In conclusion, it is my personal recommendation that the Board of Supervisors and the Retirement Board schedule a joint meeting and workshop in the near future, and at that meeting, Mendocino County's actuaries, Mr. Paul Angelo, Senior Vice President and Actuary and/or Mr. Andy Young, Vice President and Associate Actuary, both of the Seagal Company, should be invited to present their views on the findings and recommendations Society of Actuaries Blue-Ribbon Panel on Public Pension Funding.

Respectfully submitted,

John Sakowicz

* * *

POLICE CALLS as of Saturday morning:

DOMESTIC VIOLENCE -- An officer responded to Ukiah Valley Medical Center at 4:11 a.m. Thursday and arrested Morgan Ammerman, 19, of Ukiah on suspicion of domestic violence. She was booked at Mendocino County Jail.

WOMAN IN WHEELCHAIR YELLING -- Caller in the 200 block of North Orchard Avenue reported at 2:46 p.m. Thursday that a woman in a wheelchair was yelling in front of the video store. An officer responded and reported that the woman was fine. At 5:53 p.m., a caller at Lucky supermarket on East Perkins Street reported that a woman in a wheelchair was yelling. An officer responded and reported that the woman was fine.

DISTURBANCE -- Caller at McDonald's restaurant on North Orchard Avenue reported at 8:05 a.m. Friday that a woman was running in front of cars and throwing trash. An officer responded and arrested a 47-year-old woman for being under the influence of a controlled substance, possession of drug paraphernalia and violating her probation.

A Mendocino County sheriff's sergeant suffered minor injuries Friday morning when his patrol car was struck head-on by a stolen Jeep during a chase in which speeds reached 110 mph, sheriff's officials and the CHP said.

Sgt. Derek Scott of the Sheriff's Office suffered minor injuries Friday afternoon when he collided with a stolen 2001 Jeep Wrangler driven by Antonio Calderon, 23, of Willits.

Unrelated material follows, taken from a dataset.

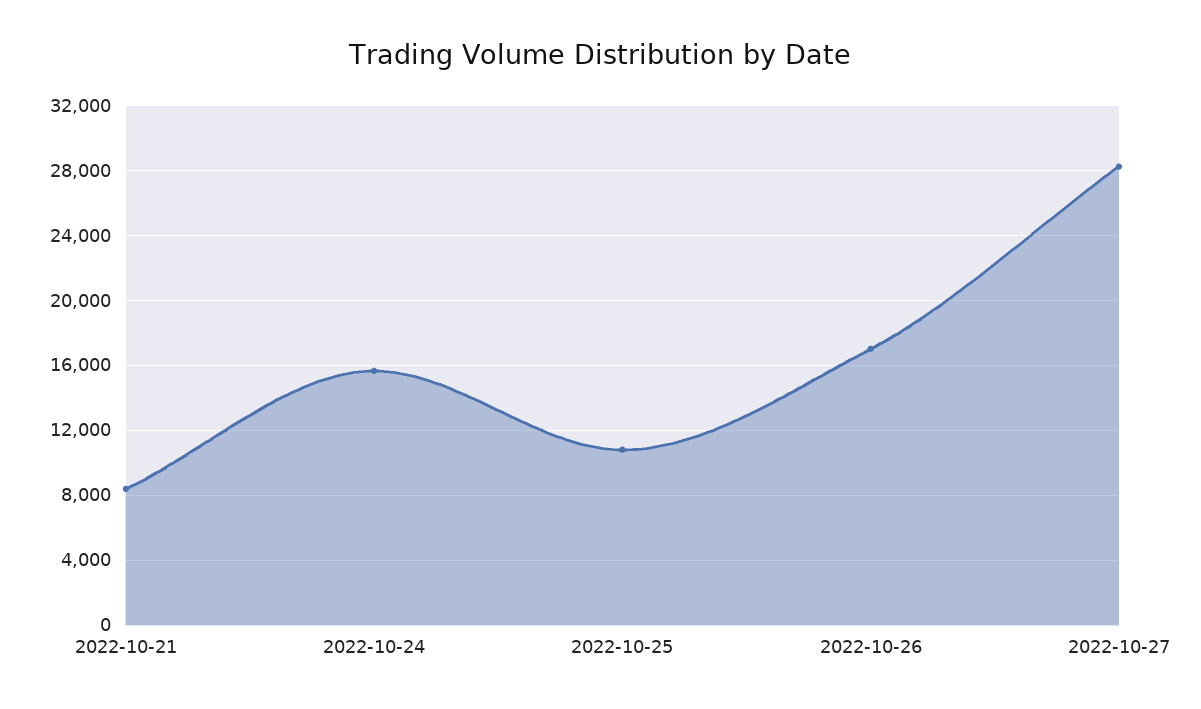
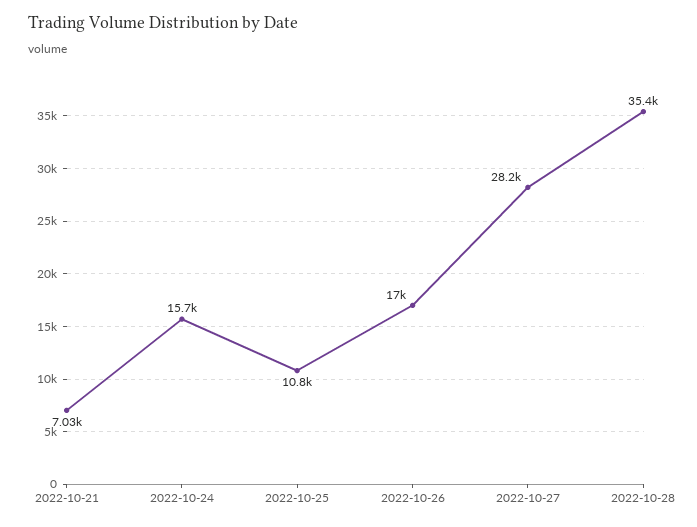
2022-10-21: 8500 -> 7030
2022-10-28: none -> 35400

Scott was treated at Ukiah Valley Medical Center and released. Calderon, who suffered a bloody nose and cut to his forehead, was also treated before being booked into the Mendocino County Jail.

Ukiah Police Department Press Release:

On March 25th at about 5:15 PM Ukiah Police stopped a vehicle being driven by 50 year old James Vincent Surber, of Fortuna, in the 500 block of South State Street. Also in the vehicle was a passenger, identified as 30 year old John Robert Skelton, of Redway.

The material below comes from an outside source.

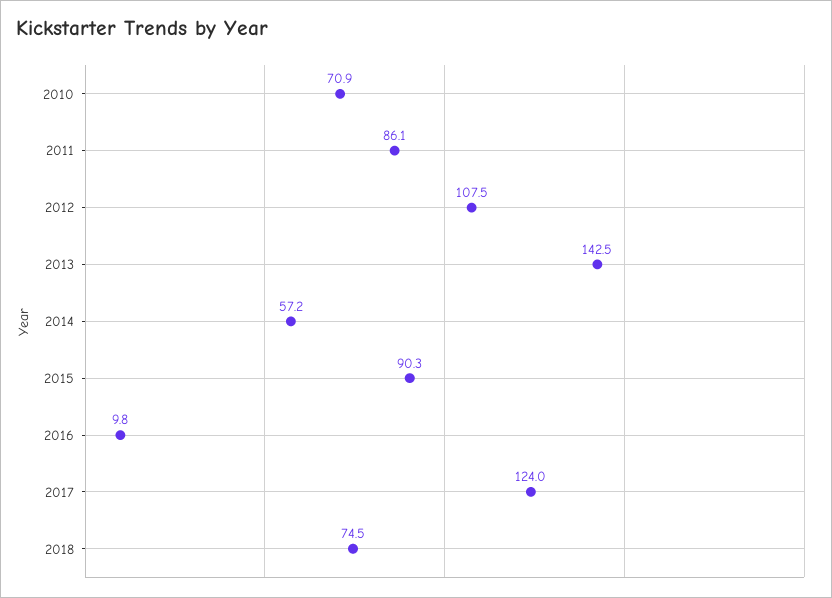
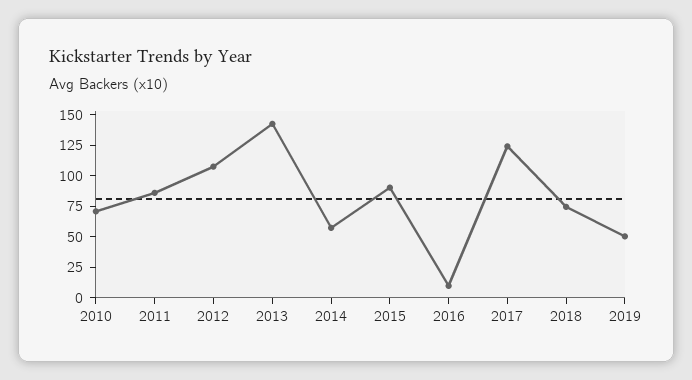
2019: none -> 50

The officer detected an odor of marijuana within the vehicle, and a search revealed 20 pounds of marijuana in 1 pound bags. Also located in the vehicle was approximately $8000.00 in US Currency. Surber and Skelton were arrested for possessing and transporting marijuana for sale, and the currency was seized pursuant to state asset forfeiture laws.

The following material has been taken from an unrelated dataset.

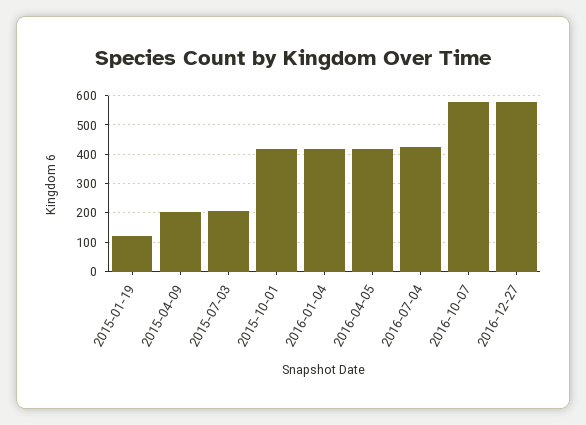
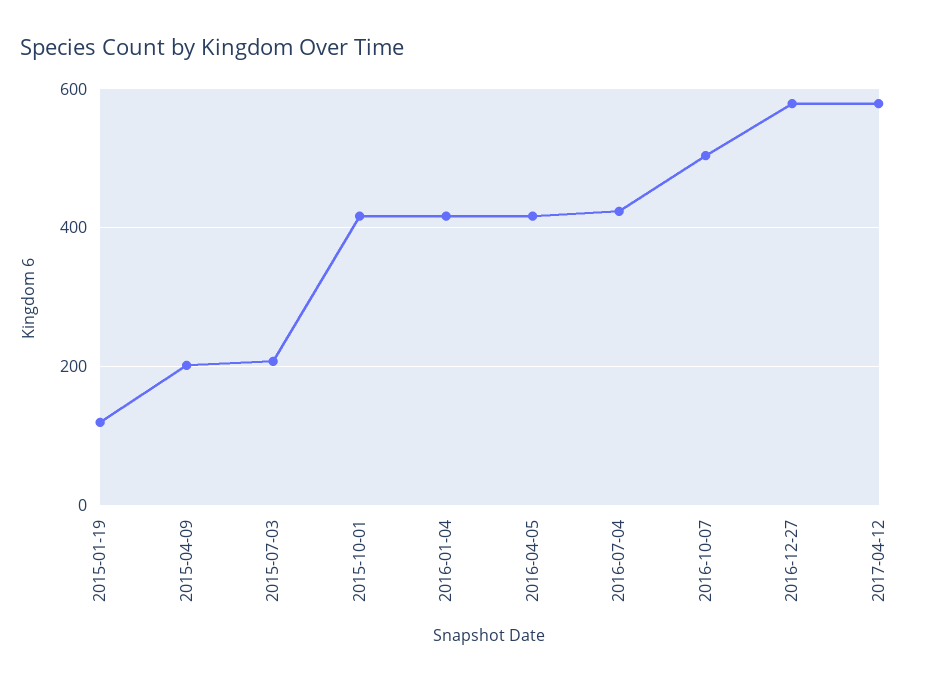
2016-10-07: 575 -> 500
2017-04-12: none -> 580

  1. Bill Pilgrim March 29, 2014

    re: Pacifica Wars (the ultimate oxymoron). Clear Channel, Premier, and the few other corporate commercial radio behemoths are patiently tapping their finger tips and licking their chops watching the owner of some of the most prime real estate on the FM dial self-destruct via petty squabbles over identity politics. The legacy Left is doomed, done in by its blinkered, militant refusal to embrace a broader vision of what’s needed to implement societal change.
    Bye-Bye. Venceremos!

  2. Jim Updegraff March 29, 2014

    Sports Illustrated did seem a little rough on the Giants. I must say altho it was the last of the spring training games in the two games with Oakland the Giants were lackluster. I wasn’t impressed with Hudson and Lincecum was so so before he got injured. Plus their run production was anemic.